My initial plan was to learn Ukrainian for when I toured Ukraine with Troyanda, but when I found out I was doing the yearlong program and that I'd have language lessons twice per week, due to time I thought I'd leave it until then.

So now here I am, slowly learning the language. The seven of us dancers meet with our language instructor at a nearby coffeeshop for an hour and a half on Tuesdays and Thursdays. She encourages us to just speak and not worry about grammar (which we started and struggled with this week). We've learned a few short phrases, verbs, random nouns, and we're now able to have very short (and somewhat meaningless we know the smallest of small talk) conversations. But it's a start! It's more than we knew when we came.
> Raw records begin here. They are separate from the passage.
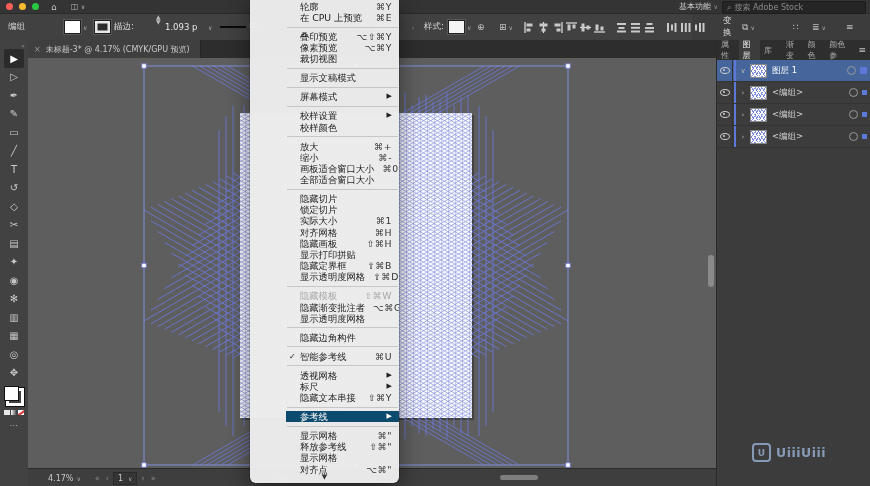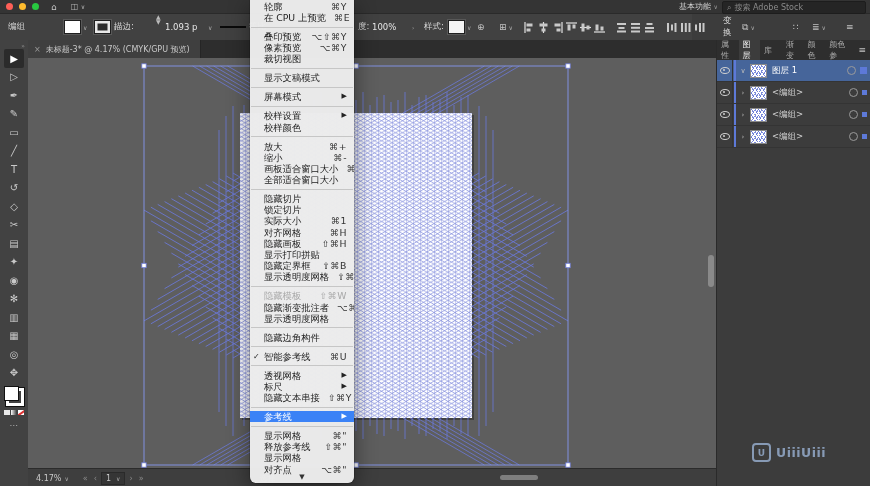"轮廓" .menu { padding-left: none -> 36px; width: 104px -> 113px }
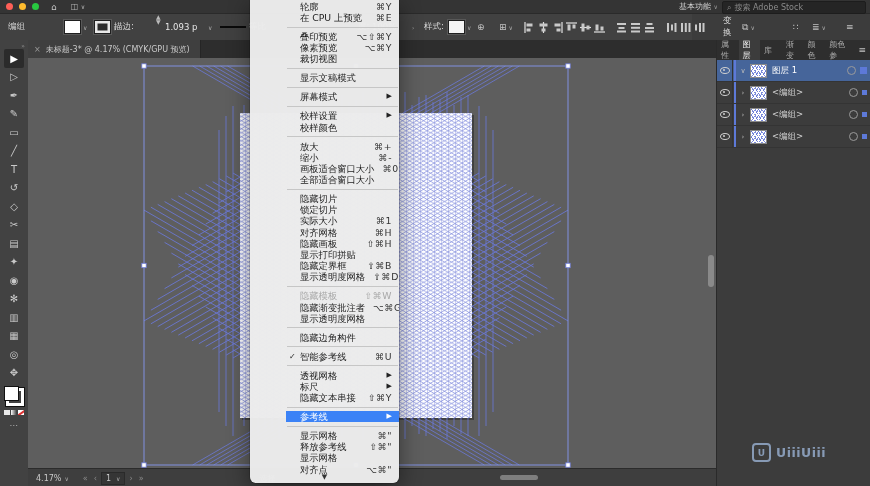"参考线" .mi.hl { background: #3b82f6 -> #0c4a6e }
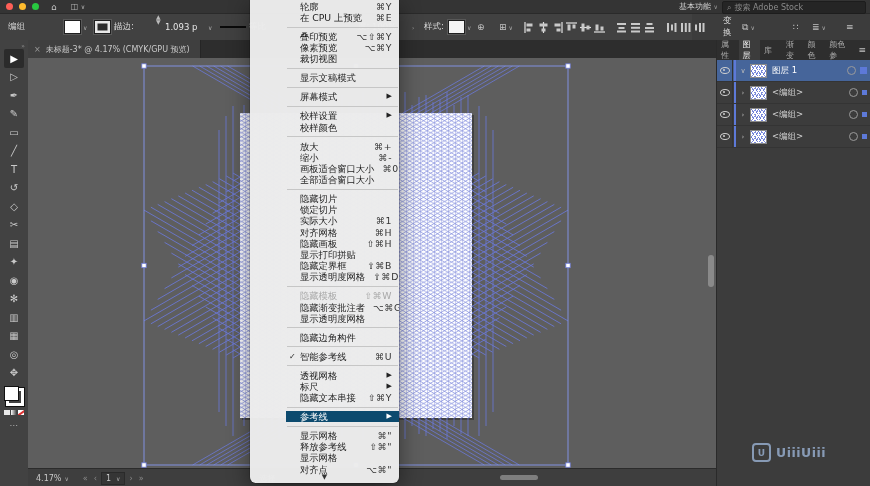"4.17%" span { margin-left: 8px -> 20px }
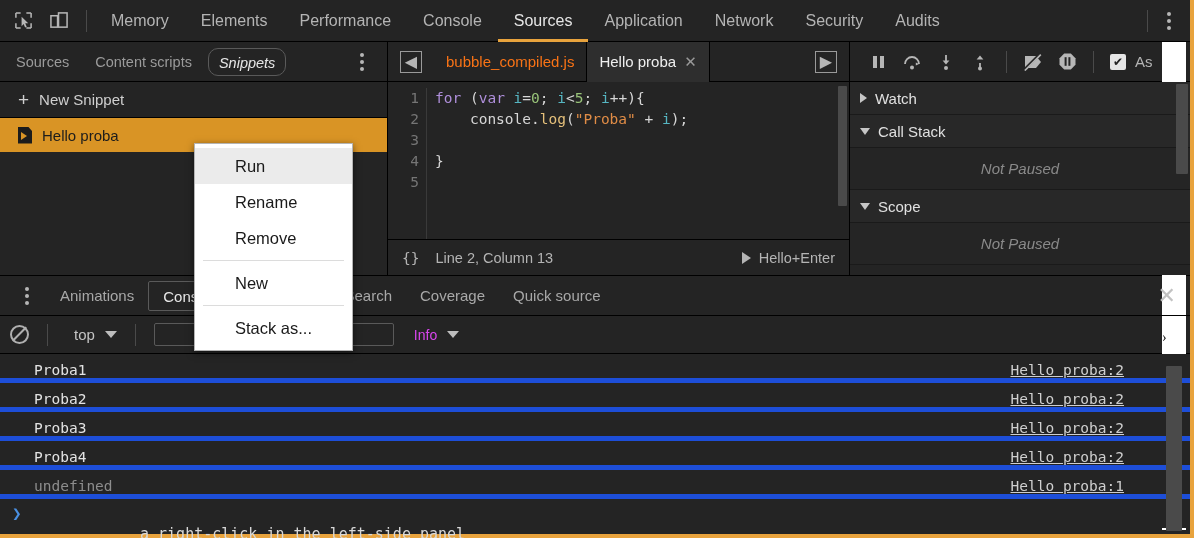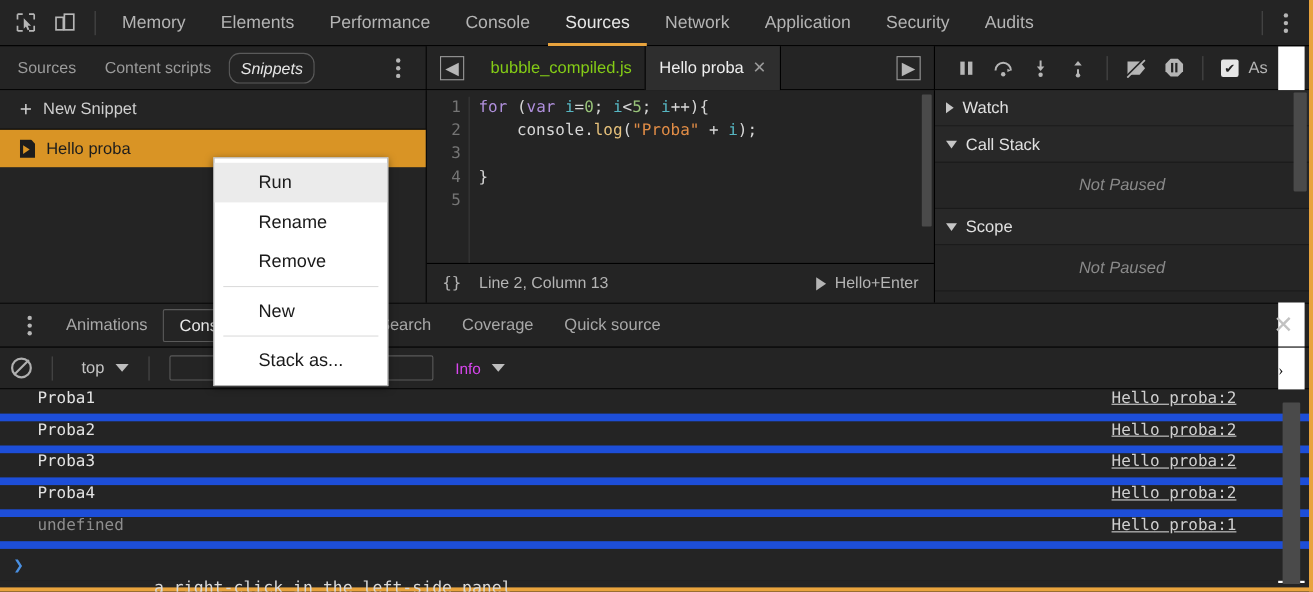"Network" div.mtab { order: before "Application" -> after "Application" }
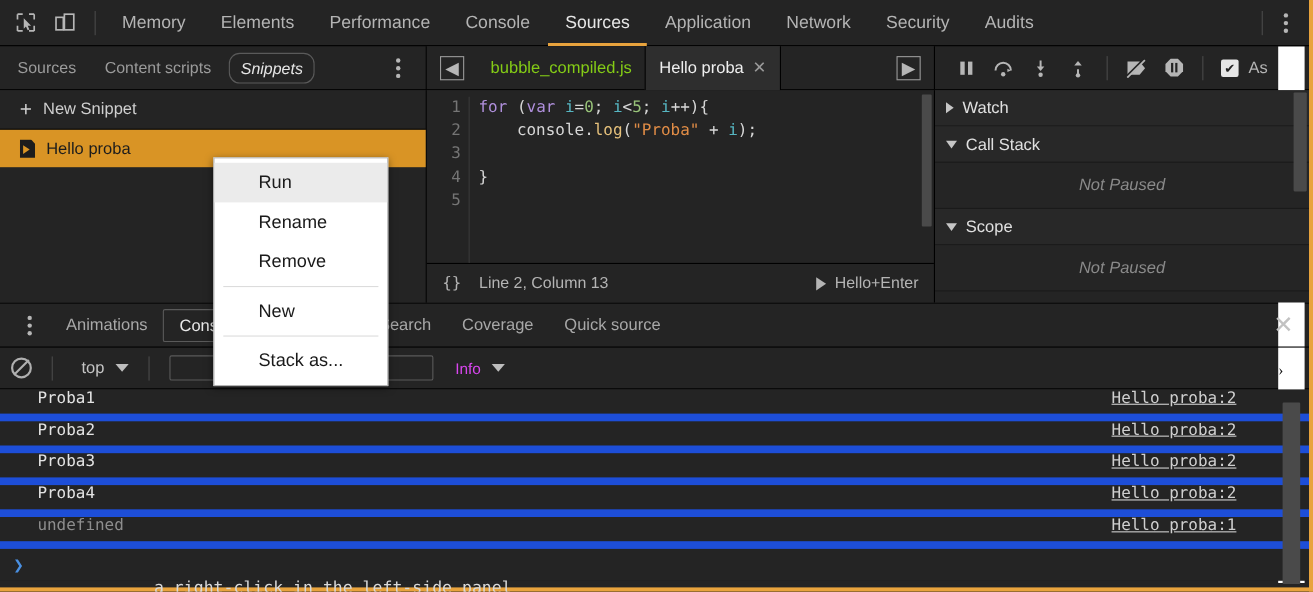"bubble_compiled.js" .etab { color: #84cc16 -> #f97316 }
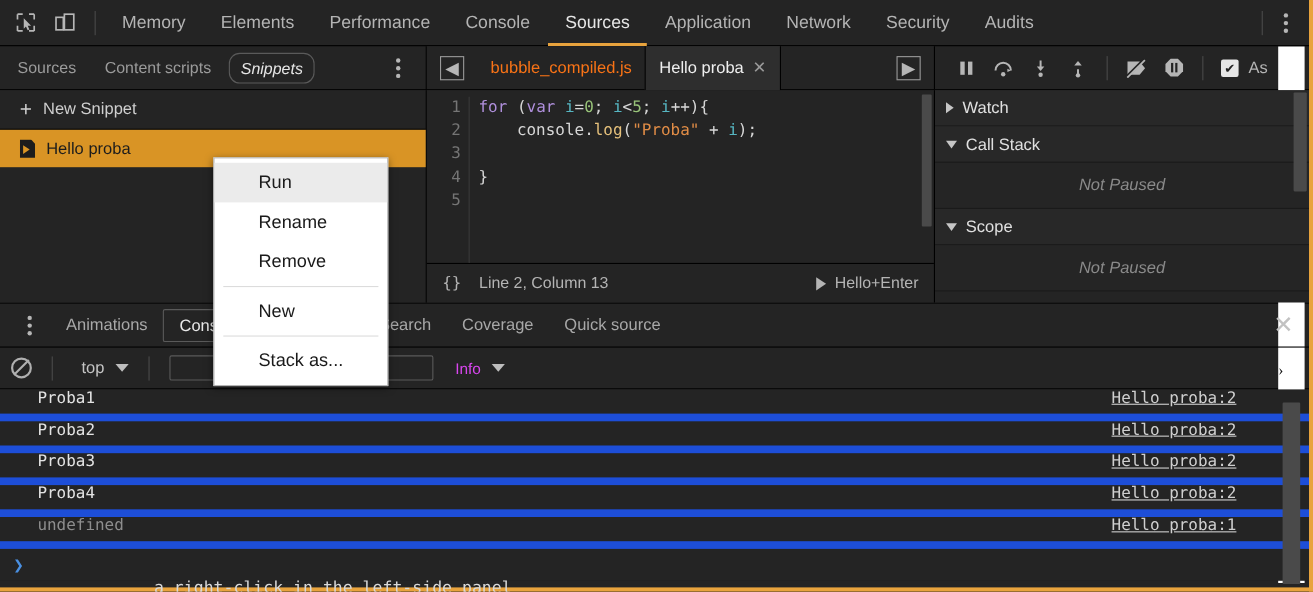"Proba1" .cmsg { align-items: flex-start -> flex-end; border-bottom: 7px solid #1d4ed8 -> 5px solid #1d4ed8 }
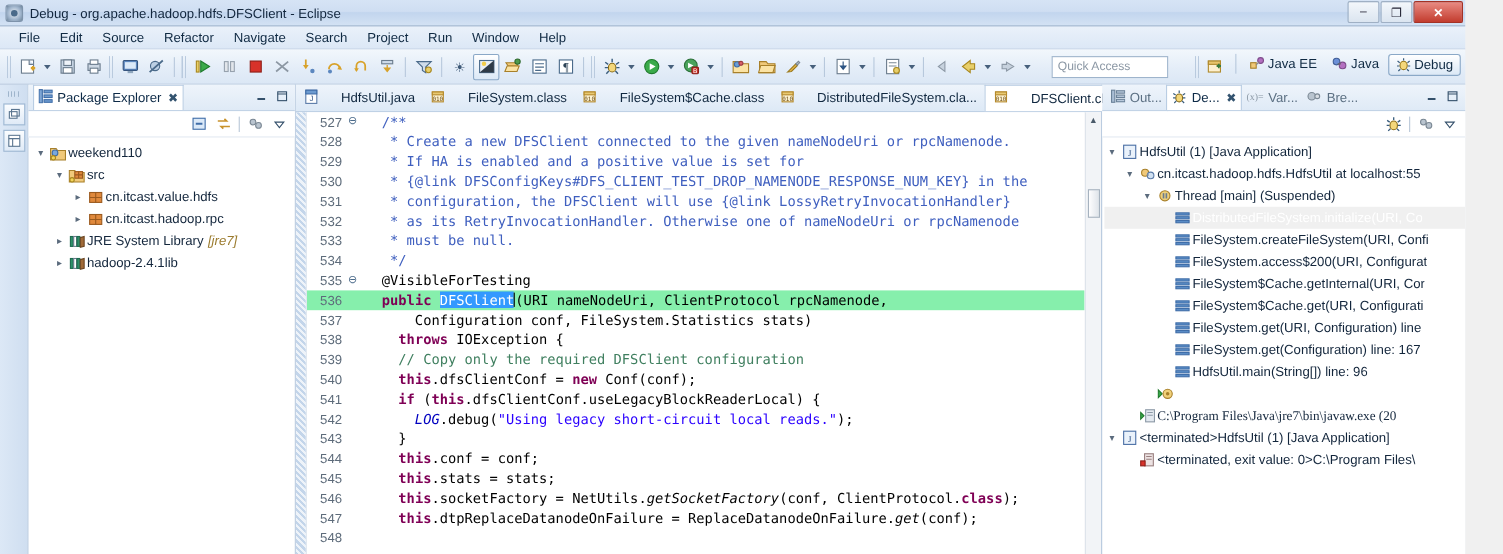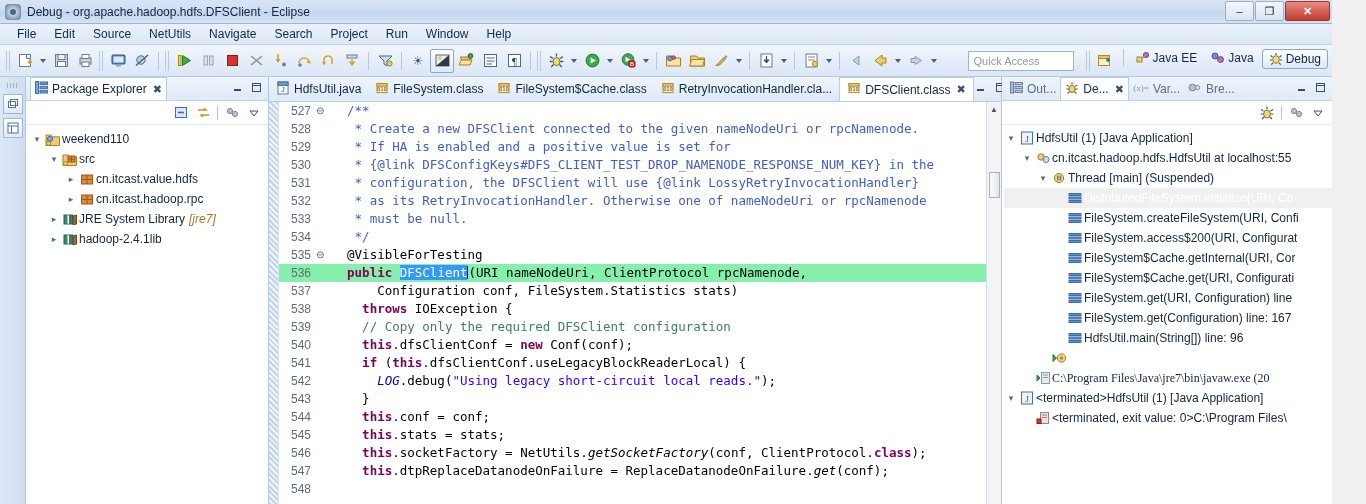"NetUtils" div.menu-item { text: NetUtils -> Refactor }
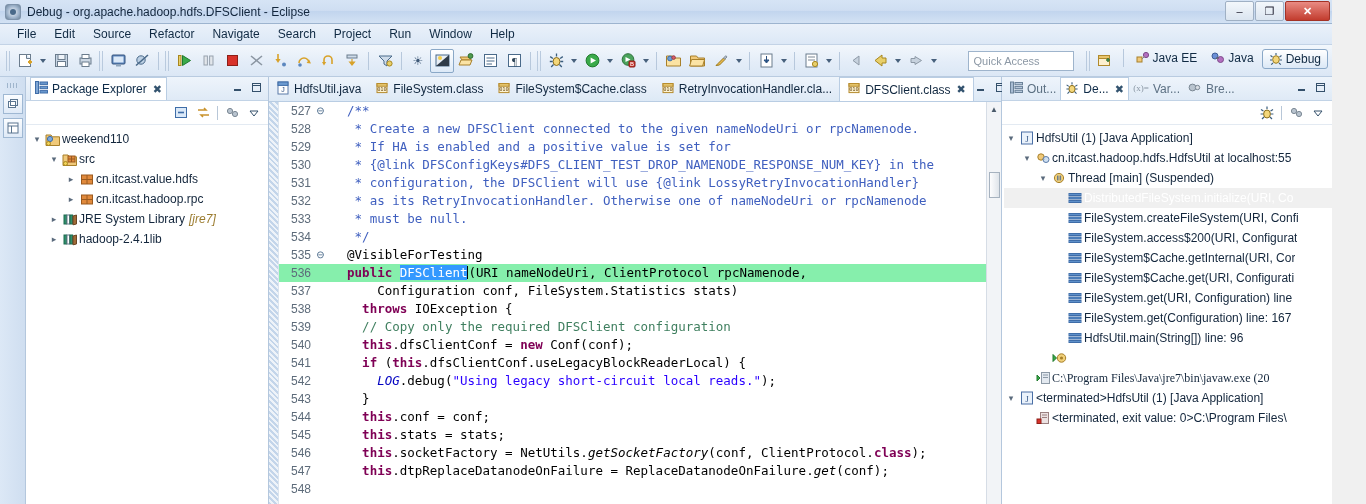"Quick Access" .quick-access { margin-right: 10px -> 22px }
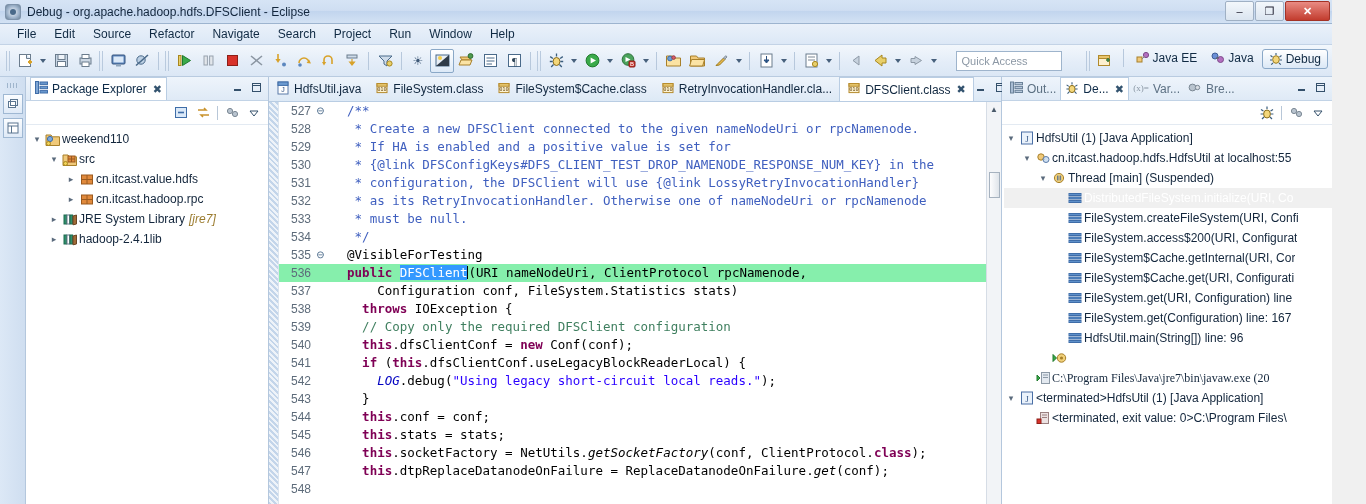"HdfsUtil.java" .ed-tab { gap: 4px -> 20px }
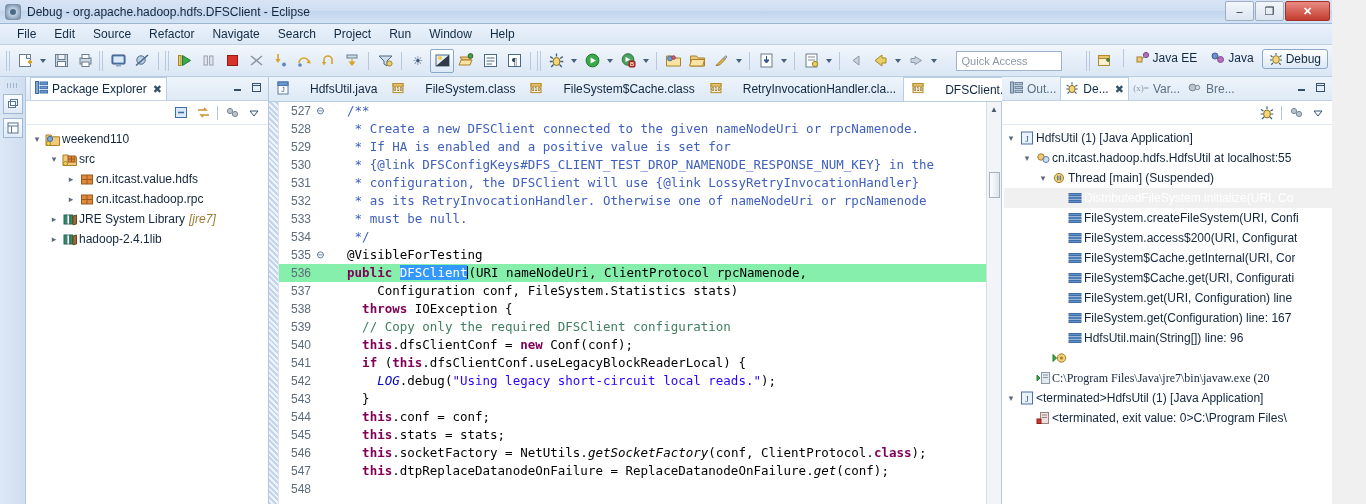"RetryInvocationHandler.cla..." span { text: RetryInvocationHandler.cla -> DistributedFileSystem.cla }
Plus, we're starting to piece together what our instructors say during rehearsal. They speak Russian (like many other people throughout Ukraine, especially Kyiv) but because of the similarities with Ukrainian, we can recognize words here and there.

So what's it like not being able to communicate with the 3 million people in the city around you?

It's mentally exhausting.

The moment before I'm about to order food, ask directions, or check out at a store, I can't help but think about what the interaction will be like. Will they speak English? Will I magically become fluent in Ukrainian? Will it be way less of a deal than I anticipate? (The latter is usually true.)

I'm someone who likes to make as small of a scene as possible, to slip in and out of a store or coffee shop without causing any sort of disorder to the flow of the day. But that's hard to do when you speak your broken Ukrainian and the employee has no idea what you're saying, or they say something to you in Ukrainian and you have to respond, "Sorry, only English."

And overall, no one really seems to care. It's not like people get angry when they figure out who we really are, people who don't speak their language. (Ok, but I'm sure they get frustrated at times.) And you can get by with speaking English, for the most part.

But to me, I won't truly feel like a local until I know the language. So I just have to accept that at times people won't understand me nor me them, practice Ukrainian as much as I can (since, you know, there are people to practice with everywhere), and move on.

You become fluent in politely pointing.

I like Puzata Hata, a buffet-style restaurant for not only the inexpensive prices (you can get a filling meal of chicken, vegetables, and potatoes for $3.50 CAD), but also because I can just point to what I want (and hope for the best the servers don't ask any further questions).

And with a polite point comes a smile and a дякую (thanks), so I don't feel like I'm being rude even though I say no more than a word.

You get laughed at when you speak Ukrainian.

But it's all in good fun. Even if I ace a phrase, there's no covering up my accent. The girls from Virsky say it's "cute" when we use a Ukrainian word here and there ... but what I think they mean is laughable. But we're trying.

You get stared at when you speak English.

This is likely for a couple reasons: 1. We seem to speak way louder than Ukrainians, so no matter the language we're talking we're going to get stares. 2. We're foreigners, and that automatically seems to make us intriguing.

What about at dance? How do we get by?

I sometimes wonder the same thing. A couple of our instructors speak English, but they usually speak in only Russian during class, since the 40 other dancers outnumber the seven of us.

The Ukrainian langauge pours down on us everywhere we go. Here's hoping we soak it all up. Photo by Hannah Picklyk at the Кураж Базар.

The Ukrainian langauge pours down on us everywhere we go. Here's hoping we soak it all up. Photo by Hannah Picklyk at the Кураж Базар.

If we need it, like if the instructor has something he or she wants to make sure we understand, one of the dancers who know some English will translate for us. But for the most part we get by on our own, mainly by observation.

Observation is key to dance even when you speak the same language. The instructor often makes gestures to show what to correct or to show what's next. And if the instructor doesn't, you watch the dancers who know what they're doing and follow along. Plus, for dance lots of terms are French (at least the ballet terms) so we know them by the same name back home (though I've noticed different endings, like "chuk," added after phrases I recognize).

Again, this makes it mentally exhausting. We're trying to listen for words we know plus watch the instructor at all time while also following the other dancers.

But it's all worth it.

I'm definitely out of my comfort zone, but living in a country where your ancestors came from is a beautiful thing, as is learning the language, speaking the same words, that they did.